Sony, Facebook et Samsung se jettent à l’eau. Les premiers casques de réalité virtuelle débarquent sur le marché. Un pas marquant pour cette technologie hyper- immersive. Le Vif/L’Express les a testés.
Lâcher la réalité. Perdre pied. Explorer un monde artificiel, en immersion totale. Mode d’emploi ? Enfiler un casque pour plonger dans une simulation dont les paysages et les êtres numériques réagissent naturellement aux mouvements de la tête. Jeter un oeil vers le fond du gouffre avant la descente vertigineuse d’une montagne russe bancale. Et ressentir un vertige viscéral, tout en sachant que l’on est assis sur une chaise de bureau. L’ubiquité est possible en 2015. Derrière ce tour de passe-passe, on trouve le célèbre casque Rift d’Oculus. Depuis son lancement sur le site de crowdfunding Kickstarter (il y a deux ans), une myriade d’autres casques et accessoires de réalité virtuelle lui ont emboîté le pas. Les premiers modèles arriveront très prochainement sur le marché.
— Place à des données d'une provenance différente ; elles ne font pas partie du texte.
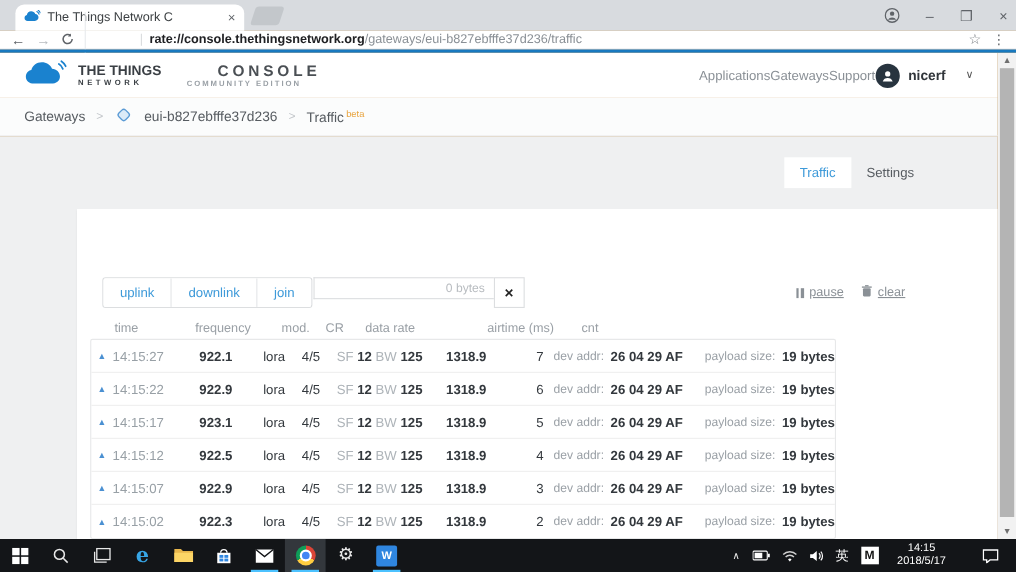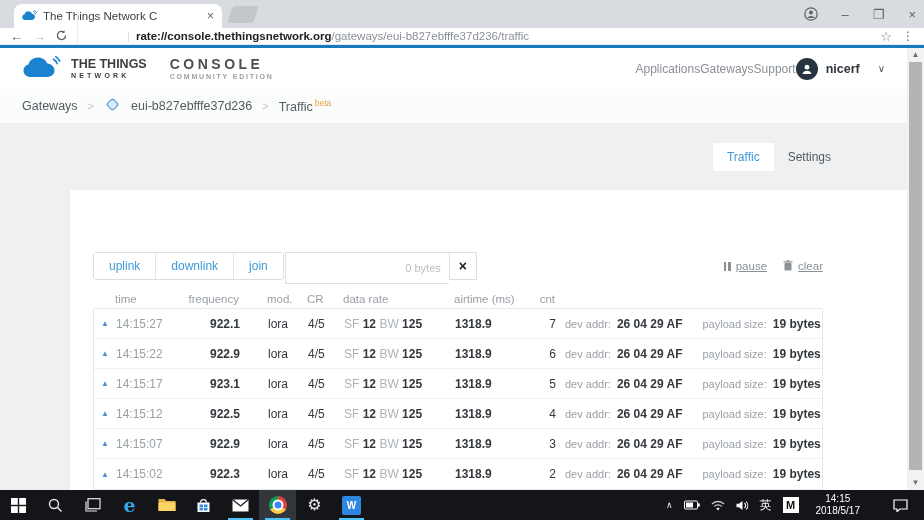"CONSOLE" .console-title { margin-left: none -> 28px }
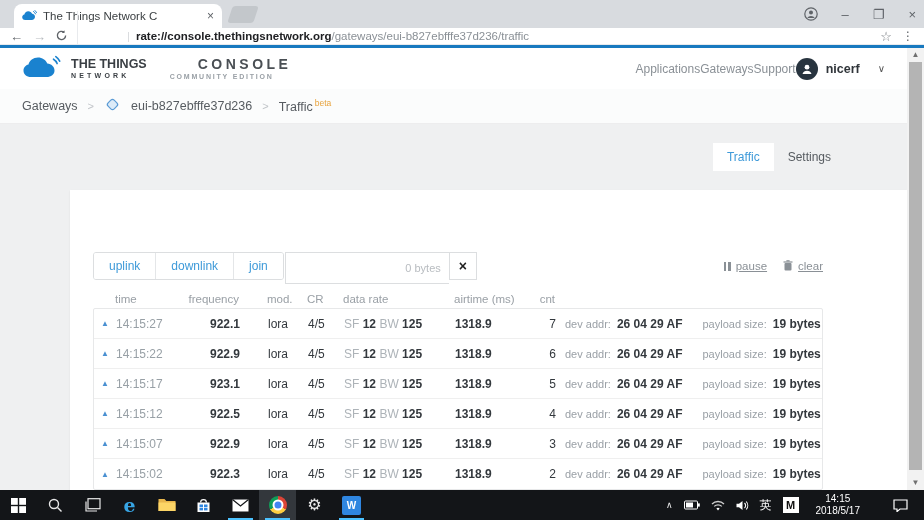"0 bytes" .search-input { height: 32px -> 20px }
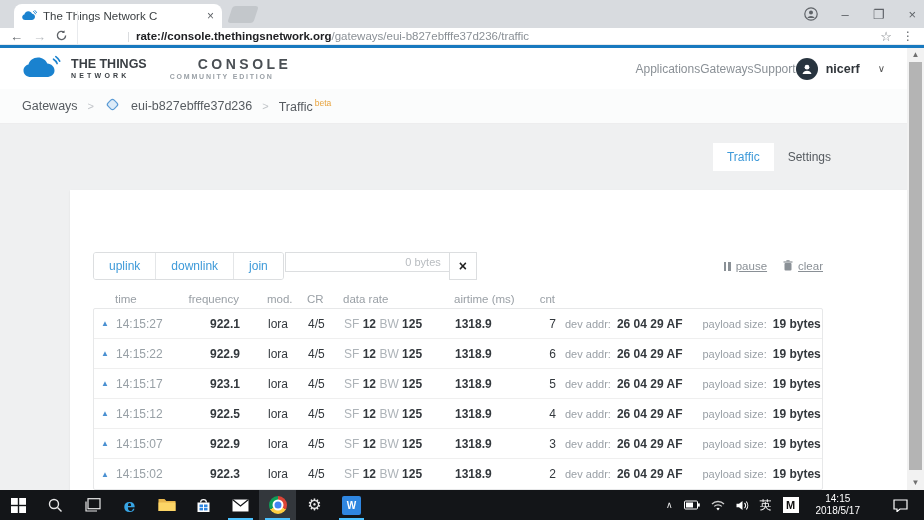"time" .table { left: 23px -> 12px; width: 730px -> 678px }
Le rachat pour 1,46 milliard d’euros d’Oculus par Facebook en mars 2014 a servi de déclencheur. Attendu aux alentours de 300 euros, le Rift devrait toucher 25 millions d’utilisateurs dans le monde d’ici quatre ans. Soit, à terme, un marché de 246,6 millions d’euros, selon le consultant MarketsandMarkets.
La réalité virtuelle devrait surtout dynamiser le jeu vidéo, qui lui sert de locomotive économique et technique. Estimé à 92,8 milliards d’euros à l’horizon 2017 (73,2 milliard d’euros en 2014), le marché du joystickdope la réalité virtuelle à l’intérêt interactif imbattable. On ne se contente pas seulement de bouger la tête pour admirer, sous toutes les coutures, des paysages qui défilent, on les explore via une manette de jeu ou des détecteurs de mouvement.
Au BotKamp, à Bruxelles, la plus grande salle belge de jeux en réseau, la première version du Rift voit défiler les curieux ébahis. » Le spectacle n’est pas que dans le casque mais aussi dehors, note Berkan Galeli, employé des lieux. La peur que peut provoquer l’apparition d’un monstre au détour d’un couloir est telle que même les joueurs aguerris hurlent de terreur. Les gens sont tellement immergés qu’ils bougent instinctivement leurs bras dans le vide et essayent d’attraper des objets du décor qui les entoure. »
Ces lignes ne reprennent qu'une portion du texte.